Aurelio Alonso: I don’t think my views are very different from the ones I had before the pastoral letter, and I have written them down in more than one place. One time I characterized it as an “accident-pocked normalcy.” I have never linked it to immobility, much less when:
“The multiplication of channels of understanding between Catholicism and the complicated socio-economic dynamics of the Cuban system are evident […] and account for the government’s acceptance in 2010 of the mediating role of the Cardinal (representing the Church) so the demonstrations by the opposition could be tolerated, and also the attainment of a solution regarding the release of prisoners tried for acts of active opposition that violate the existing laws.” [2]
When inaugurating the Sixth Congress of the PCC, Raúl Castro referred to this mediation, saying that “we accomplished it in the framework of a dialogue with mutual respect, loyalty and transparency with the top hierarchy of the Catholic Church, which, with its humanitarian labor, contributed to bring this action to a harmonious end. In any case, all credit is due to that religious institution.” [3]
I daresay at this point that Catholicism has rescued an institutional influence and, at the same time, a significant place in Cuba’s religious demography. A place has been made for the Catholic Church that is more proportionally shared with the Protestant denominations and with the presence of the religiousness of African origin, which is not limited to santeros and paleros in a strict sense but permeates to varying degrees broad sectors of the Catholic membership.

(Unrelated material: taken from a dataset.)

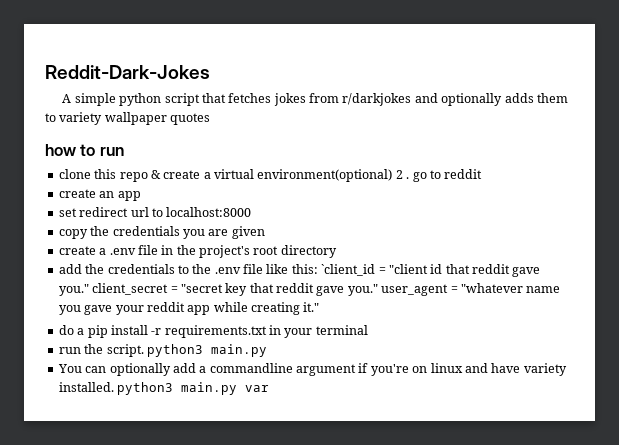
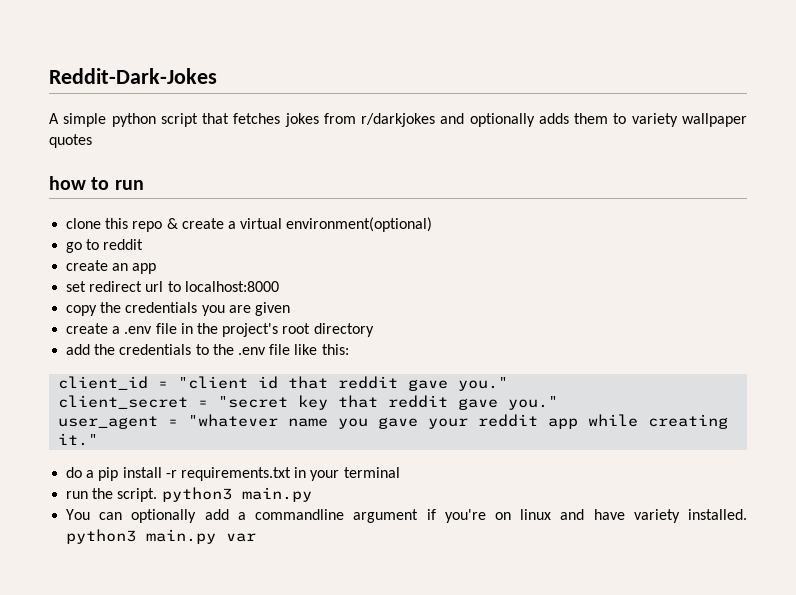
[395,170,410,179] 2 . -> (433, 224) //
[321,264,376,276] `client_id -> [58,376,149,390] // client_id
(89, 290) none -> (509, 384) //
(378, 290) none -> (559, 403) //

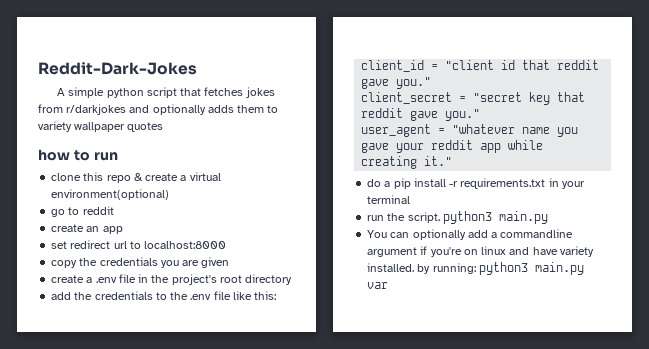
(748, 514) none -> [417,263,476,274] by running:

In any case, Cuba’s religious spectrum today may be the one that reflects the most achievements in the history of Cuba, in the overcoming of discrimination, and in its contribution to the fostering of a climate of religious freedom without distinction of creed.
No way do I wish to see in this document by the bishops an attempt to explain away a reversal or anything like it. And it does not force us into anything that legitimizes the 1993 pastoral letter in any way. I do concede that, in some sense, it is a pronouncement that could be qualified as tepid.
For example, if I stop at their rejection of the United States’ blockade, made in epigraph 36, I notice that it is made in line with John Paul II’s position during his visit to Cuba. It is legitimate, but I confess that I would have preferred to hear the Cuban bishops condemn [the blockade] in their own, clear words, as they did in 1969, less than one decade after it was imposed, in the document that I quote to end these comments:
“We denounce this unfair blockade situation, which contributes to add unnecessary suffering and render more difficult the search for development. We appeal, therefore, to the conscience of those who are in a situation to solve it, so they may undertake firm and effective actions to bring this measure to a halt.” [4]
NOTES:
[1] “The Catholic Church and Politics in Cuba in the 1990s,” by Aurelio Alonso; Cuadernos de Nuestra America, No. 22, Havana, July-Dec. 1994.
[2] “The Catholic Church, Politics and Society,” by Aurelio Alonso; in the magazine Estudos Avançados of the Institute of Advanced Studies of the University of Sao Paulo, Brazil, No. 72, May-Aug. 2011.
[3] Main report to the Sixth Congress of the Communist Party of Cuba; Granma (special edition), 17 April 2011, Havana.
[4] “The Voice of the Church in Cuba; 100 Episcopal Documents,” Obra Nacional de la Buena Prensa, 1995, Mexico, pg. 175.